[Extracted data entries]
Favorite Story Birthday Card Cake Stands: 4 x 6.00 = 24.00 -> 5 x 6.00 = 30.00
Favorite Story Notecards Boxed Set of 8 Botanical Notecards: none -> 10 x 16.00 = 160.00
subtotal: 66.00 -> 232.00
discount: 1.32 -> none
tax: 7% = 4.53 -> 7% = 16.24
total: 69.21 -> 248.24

**Task directions:** Retype the records above in full. Every word should match.

**Your solution:**
Favorite Story Birthday Card Cake Stands: 4 x 6.00 = 24.00 -> 5 x 6.00 = 30.00
Favorite Story Notecards Boxed Set of 8 Botanical Notecards: none -> 10 x 16.00 = 160.00
subtotal: 66.00 -> 232.00
discount: 1.32 -> none
tax: 7% = 4.53 -> 7% = 16.24
total: 69.21 -> 248.24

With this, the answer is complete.